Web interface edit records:
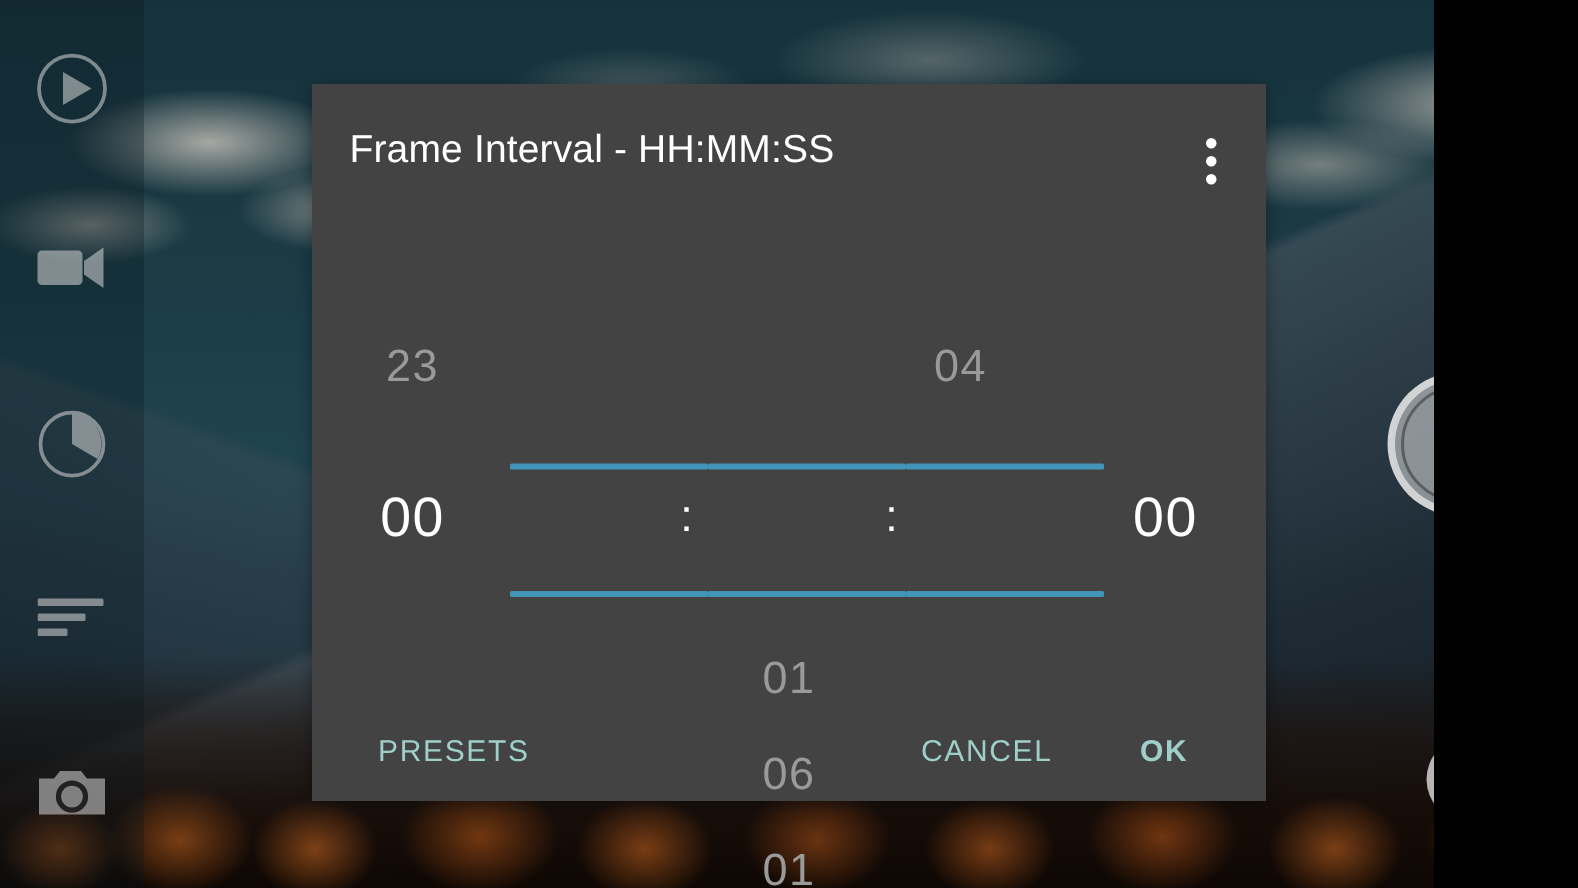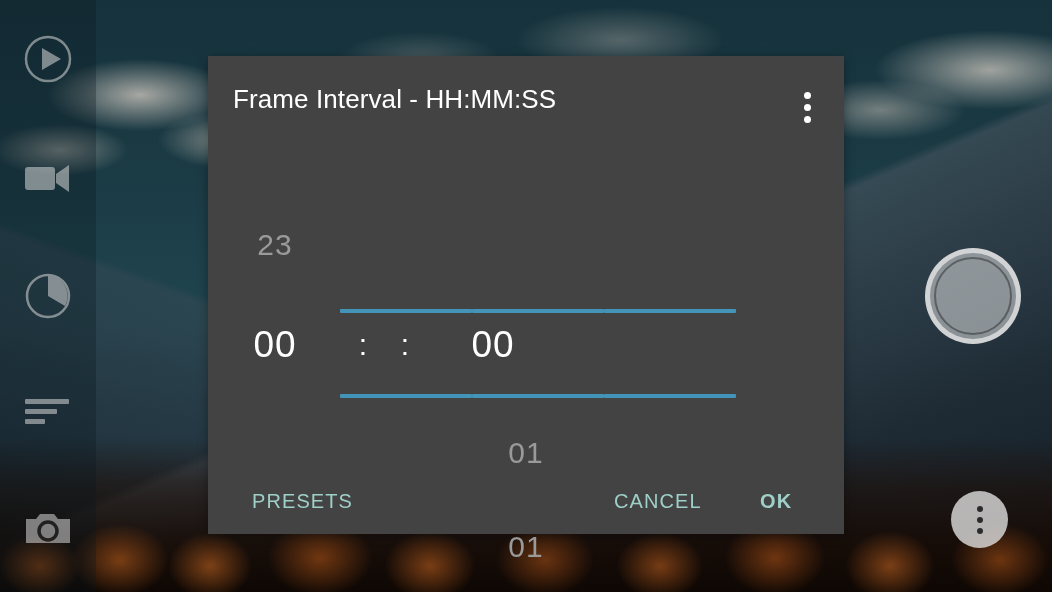--- a/index.html
+++ b/index.html
@@ -9,21 +9,21 @@
   }
   body {
     width: 1052px;
     height: 592px;
     overflow: hidden;
     font-family: "Liberation Sans", sans-serif;
   }
 
   #screen {
     position: relative;
-    width: 1052px;
+    width: 956px;
     height: 592px;
     overflow: hidden;
   }
 
   
   .bg {
     position: absolute;
     inset: 0;
     background:
       
@@ -160,21 +160,21 @@
     position: absolute;
     left: 0; top: 110px;
     width: 636px; height: 310px;
   }
   .picker-row {
     position: absolute;
     left: 0;
     width: 636px;
     display: flex;
     align-items: center;
-    justify-content: flex-start;
+    justify-content: space-between;
   }
   .picker {
     width: 134px;
     text-align: center;
     position: relative;
   }
   .sep {
     width: 42px;
     text-align: center;
     color: #ffffff;
@@ -296,20 +296,23 @@
       </div>
     </div>
 
     <div class="picker-area">
 
       <div class="picker-row row-above">
         <div class="picker">
           <span class="val-dim">23</span>
         </div>
         <div class="sep">&nbsp;</div>
+        <div class="picker">
+          <span class="val-dim">04</span>
+        </div>
         <div class="sep">&nbsp;</div>
       </div>
 
       <div class="rule r1 rule-top"></div>
       <div class="rule r2 rule-top"></div>
       <div class="rule r3 rule-top"></div>
 
       <div class="picker-row row-center">
         <div class="picker">
           <span class="val-main">00</span>
@@ -323,20 +326,23 @@
 
       <div class="rule r1 rule-bottom"></div>
       <div class="rule r2 rule-bottom"></div>
       <div class="rule r3 rule-bottom"></div>
 
       <div class="picker-row row-below">
         <div class="picker">
           <span class="val-dim">01</span>
         </div>
         <div class="sep">&nbsp;</div>
+        <div class="picker">
+          <span class="val-dim">06</span>
+        </div>
         <div class="sep">&nbsp;</div>
         <div class="picker">
           <span class="val-dim">01</span>
         </div>
       </div>
 
     </div>
 
     <div class="actions">
       <button class="btn" id="btn-cancel">CANCEL</button>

The task: Type out each line of the records above exactly, skipping any pictures.

Answer box:
--- a/index.html
+++ b/index.html
@@ -9,21 +9,21 @@
   }
   body {
     width: 1052px;
     height: 592px;
     overflow: hidden;
     font-family: "Liberation Sans", sans-serif;
   }
 
   #screen {
     position: relative;
-    width: 1052px;
+    width: 956px;
     height: 592px;
     overflow: hidden;
   }
 
   
   .bg {
     position: absolute;
     inset: 0;
     background:
       
@@ -160,21 +160,21 @@
     position: absolute;
     left: 0; top: 110px;
     width: 636px; height: 310px;
   }
   .picker-row {
     position: absolute;
     left: 0;
     width: 636px;
     display: flex;
     align-items: center;
-    justify-content: flex-start;
+    justify-content: space-between;
   }
   .picker {
     width: 134px;
     text-align: center;
     position: relative;
   }
   .sep {
     width: 42px;
     text-align: center;
     color: #ffffff;
@@ -296,20 +296,23 @@
       </div>
     </div>
 
     <div class="picker-area">
 
       <div class="picker-row row-above">
         <div class="picker">
           <span class="val-dim">23</span>
         </div>
         <div class="sep">&nbsp;</div>
+        <div class="picker">
+          <span class="val-dim">04</span>
+        </div>
         <div class="sep">&nbsp;</div>
       </div>
 
       <div class="rule r1 rule-top"></div>
       <div class="rule r2 rule-top"></div>
       <div class="rule r3 rule-top"></div>
 
       <div class="picker-row row-center">
         <div class="picker">
           <span class="val-main">00</span>
@@ -323,20 +326,23 @@
 
       <div class="rule r1 rule-bottom"></div>
       <div class="rule r2 rule-bottom"></div>
       <div class="rule r3 rule-bottom"></div>
 
       <div class="picker-row row-below">
         <div class="picker">
           <span class="val-dim">01</span>
         </div>
         <div class="sep">&nbsp;</div>
+        <div class="picker">
+          <span class="val-dim">06</span>
+        </div>
         <div class="sep">&nbsp;</div>
         <div class="picker">
           <span class="val-dim">01</span>
         </div>
       </div>
 
     </div>
 
     <div class="actions">
       <button class="btn" id="btn-cancel">CANCEL</button>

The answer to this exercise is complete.